子ども観察記+α

兄(9歳・小4)と弟(6歳・小1)の、日々の観察記録と、+αの記録です。

なけてくる

小1次男のクラスでは毎日音読の宿題が出る。ほんとうは教科書のどこを読むか指示があるのだけど、ずっと同じ単元を読んでいると飽きてくるので、好きな本を読んでOKにすることもよくある。

今日次男が選んだのは「宇宙探検365話」。小惑星探査機はやぶさについて書いてあるページを選んで読み進めていった。最後の方に来て急に声が途切れた。見ると、本を見つめたまま、ぽろぽろと涙を流している。
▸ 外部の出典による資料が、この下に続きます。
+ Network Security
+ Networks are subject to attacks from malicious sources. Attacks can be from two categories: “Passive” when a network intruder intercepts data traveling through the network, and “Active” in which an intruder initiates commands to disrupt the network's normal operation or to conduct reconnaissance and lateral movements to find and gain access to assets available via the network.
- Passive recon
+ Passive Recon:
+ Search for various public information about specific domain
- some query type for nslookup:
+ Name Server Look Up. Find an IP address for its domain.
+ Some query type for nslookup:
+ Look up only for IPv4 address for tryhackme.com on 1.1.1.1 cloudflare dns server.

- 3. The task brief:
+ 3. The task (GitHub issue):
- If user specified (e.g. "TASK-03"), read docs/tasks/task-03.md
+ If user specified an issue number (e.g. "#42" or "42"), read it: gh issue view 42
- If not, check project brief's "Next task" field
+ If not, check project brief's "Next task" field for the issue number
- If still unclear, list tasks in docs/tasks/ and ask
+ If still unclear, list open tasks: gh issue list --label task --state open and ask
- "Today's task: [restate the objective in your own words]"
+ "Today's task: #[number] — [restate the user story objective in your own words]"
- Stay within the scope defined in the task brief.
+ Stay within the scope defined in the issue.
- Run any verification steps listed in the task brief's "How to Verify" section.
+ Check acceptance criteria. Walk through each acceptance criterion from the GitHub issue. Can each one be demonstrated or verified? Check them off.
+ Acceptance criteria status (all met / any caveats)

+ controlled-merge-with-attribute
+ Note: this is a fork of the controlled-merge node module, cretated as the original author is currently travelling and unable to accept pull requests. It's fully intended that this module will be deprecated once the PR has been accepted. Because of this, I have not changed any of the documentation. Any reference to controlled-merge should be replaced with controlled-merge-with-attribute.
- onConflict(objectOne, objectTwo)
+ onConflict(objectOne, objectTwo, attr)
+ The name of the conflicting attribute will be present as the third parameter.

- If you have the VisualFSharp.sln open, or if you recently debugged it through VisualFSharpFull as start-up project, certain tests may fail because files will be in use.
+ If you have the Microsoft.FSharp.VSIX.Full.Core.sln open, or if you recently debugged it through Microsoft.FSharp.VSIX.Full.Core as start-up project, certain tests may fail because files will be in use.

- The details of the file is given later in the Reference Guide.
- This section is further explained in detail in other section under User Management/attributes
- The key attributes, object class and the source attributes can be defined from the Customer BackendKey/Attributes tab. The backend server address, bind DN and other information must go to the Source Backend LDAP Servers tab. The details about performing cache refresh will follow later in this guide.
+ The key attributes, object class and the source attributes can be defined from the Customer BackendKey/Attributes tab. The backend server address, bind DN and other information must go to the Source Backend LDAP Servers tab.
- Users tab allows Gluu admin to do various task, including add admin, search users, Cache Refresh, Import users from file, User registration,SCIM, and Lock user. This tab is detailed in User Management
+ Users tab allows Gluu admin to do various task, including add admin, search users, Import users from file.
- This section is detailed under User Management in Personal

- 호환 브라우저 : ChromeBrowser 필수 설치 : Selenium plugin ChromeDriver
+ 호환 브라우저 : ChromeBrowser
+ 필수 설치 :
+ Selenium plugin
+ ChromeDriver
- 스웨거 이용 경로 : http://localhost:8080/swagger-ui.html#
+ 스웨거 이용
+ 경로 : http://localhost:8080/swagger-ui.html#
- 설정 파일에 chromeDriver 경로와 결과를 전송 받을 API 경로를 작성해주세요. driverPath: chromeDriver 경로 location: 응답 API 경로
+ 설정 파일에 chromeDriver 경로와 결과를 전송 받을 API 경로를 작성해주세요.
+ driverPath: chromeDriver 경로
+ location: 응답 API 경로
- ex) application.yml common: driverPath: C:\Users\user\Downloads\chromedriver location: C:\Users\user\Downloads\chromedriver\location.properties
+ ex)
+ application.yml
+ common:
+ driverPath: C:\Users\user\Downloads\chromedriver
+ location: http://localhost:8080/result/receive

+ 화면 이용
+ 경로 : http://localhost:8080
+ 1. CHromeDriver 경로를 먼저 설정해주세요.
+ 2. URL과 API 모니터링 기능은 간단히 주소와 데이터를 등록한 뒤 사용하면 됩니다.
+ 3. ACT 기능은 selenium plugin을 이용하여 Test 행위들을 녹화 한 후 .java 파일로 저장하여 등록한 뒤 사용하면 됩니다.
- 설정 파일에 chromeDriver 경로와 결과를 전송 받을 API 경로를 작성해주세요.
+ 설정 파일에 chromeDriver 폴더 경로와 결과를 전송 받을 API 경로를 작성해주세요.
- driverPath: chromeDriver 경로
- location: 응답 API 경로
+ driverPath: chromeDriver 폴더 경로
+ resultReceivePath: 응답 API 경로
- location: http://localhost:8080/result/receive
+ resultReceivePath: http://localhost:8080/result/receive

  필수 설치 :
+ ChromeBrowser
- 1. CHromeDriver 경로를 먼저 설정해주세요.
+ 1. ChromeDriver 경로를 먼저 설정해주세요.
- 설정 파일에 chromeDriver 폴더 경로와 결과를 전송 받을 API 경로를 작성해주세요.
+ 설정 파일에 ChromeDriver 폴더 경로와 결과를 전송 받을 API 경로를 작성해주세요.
はやぶさが、さいごにもえつきるところを先に目だけで読んじゃって、なけてくる」

と小さな声で言うと、ふとんに転がりに行ってしまった。


次男はこんな風に泣くことがたまにある。なるほどそれは悲しかったねえ、と思うこともあれば、どこがツボだったのかすらわからない時もある。小さい頃泣き虫だったわたしは、「えっなんで泣いてるの?」的なリアクションがいちばん堪えたことを覚えているので、次男がそういう風に泣く時には、余計なことは言わず、努めて静かにしている。なんだかよくわからなくても、そのままにしておく。

はやぶさ」の章はこんな風に閉じられていた。

「地上からは、バラバラになりながら美しい光をはなってもえる、はやぶさのすがたが見えました。七年間、六十億キロメートルにおよぶ旅のおわりでした」

次男には、遠く燃え尽きていくはやぶさと、それを万感の思いで見守るチームの姿が見えたんだな、と思った。